Evaluation of Aurora-A gene polymorphism and esophageal cancer risk in a South Indian population

Aurora-A is a serine/threonine protein kinase that functions in centrosome maturation and spindle assembly and is involved in regulating chromosome segregation. It is amplified and overexpressed in several human cancers. The aim of the present study was to assess the role of T91A Aurora-A gene polymorphism associated with aneuploidy in human tumors. Patients with different upper gastrointestinal tract symptoms who were referred for endoscopy were studied.

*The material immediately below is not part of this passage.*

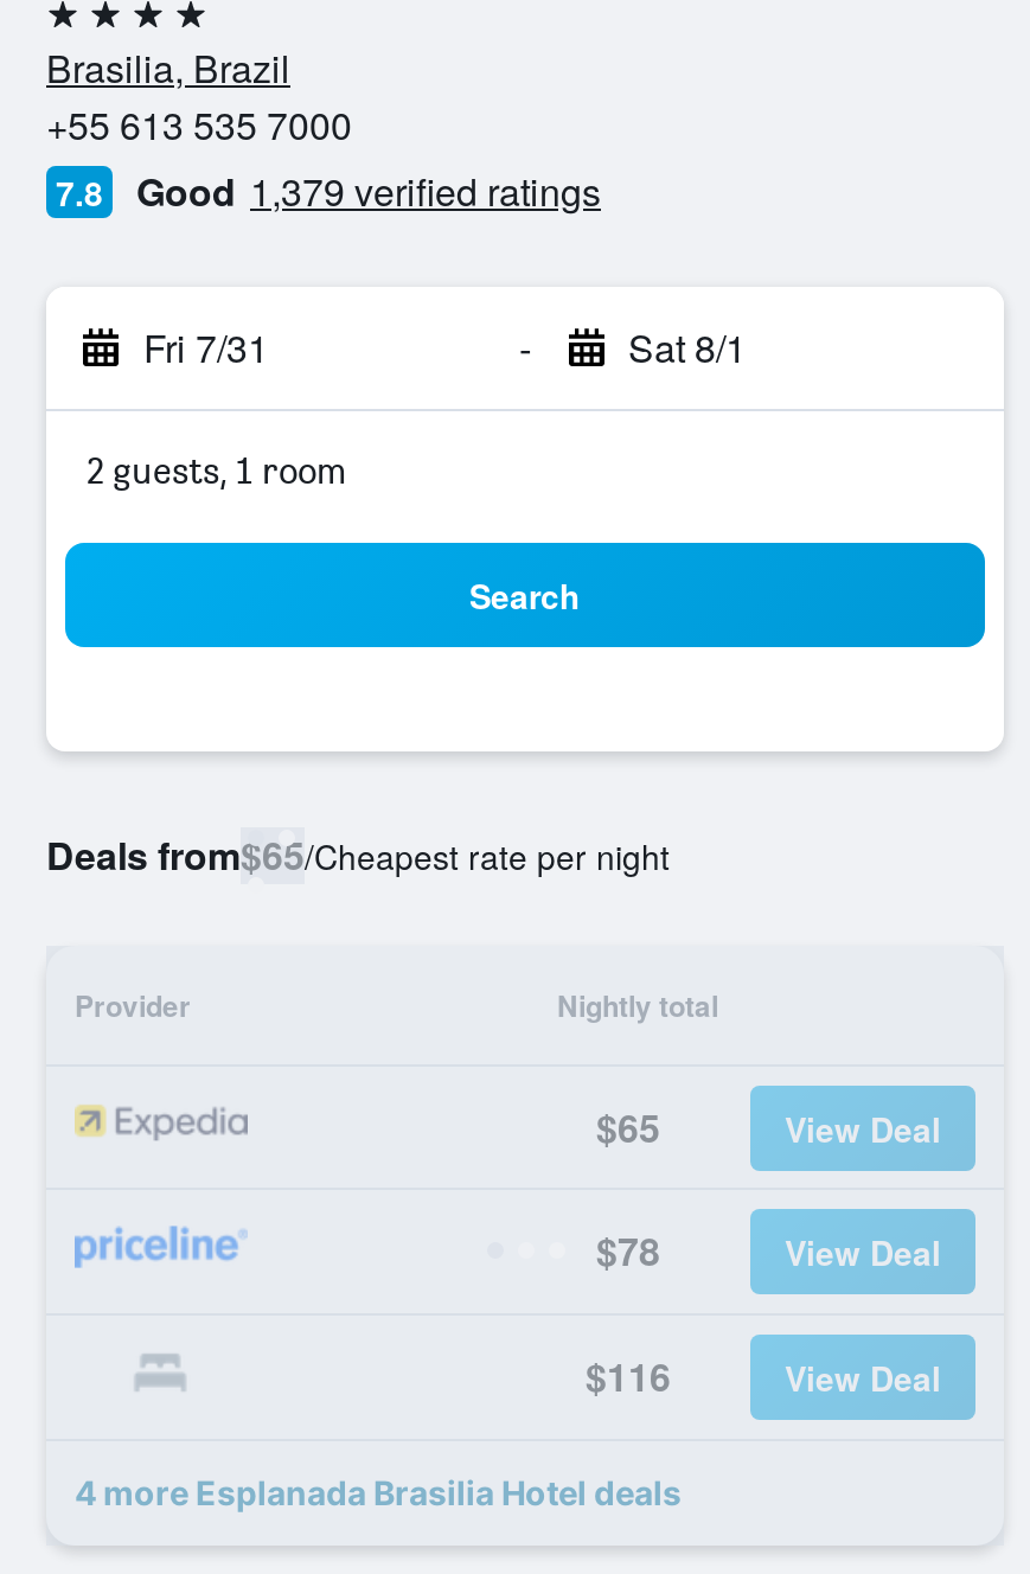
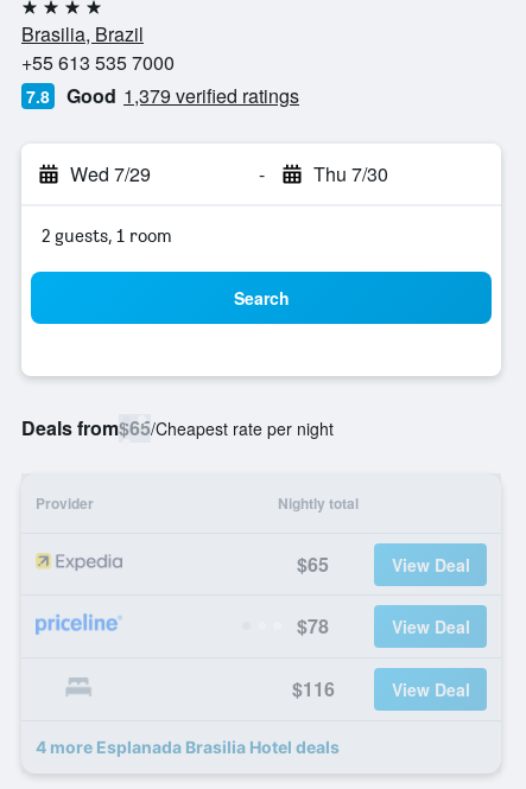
[143,320,269,375] Fri 7/31 -> [70,160,151,187] Wed 7/29
[628,320,747,375] Sat 8/1 -> [313,160,388,187] Thu 7/30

They were categorized as individuals with esophageal cancer, esophagitis, and normal endoscopy based on endoscopy and histology reports. Healthy volunteers were used as controls for carrying out genomic polymerase chain reaction followed by restriction digestion. The cancer and esophagitis groups showed a higher percentage of cases with the TA genotype compared with the controls and gastrointestinal tract normal endoscopy samples. However, only esophagitis, despite a small sample size, showed a statistically significant association with the TA genotype (odds ratio=3.6082, 95% class interval=1.1276-8.8346, p=0.0411). It was also assessed if the T91A polymorphism plays a role in enhancing the effects of exogenous factors such as smoking, alcohol, tea, betel chewing, and nonvegetarian diet in esophageal pathologies. Our results indicate that the TT genotype is protective against these factors as a higher percentage of this genotype was found in individuals with normal endoscopy. This is the first study, to the best of our knowledge, carried out in an Indian population to evaluate the association of Aurora-A gene polymorphism with esophageal cancer.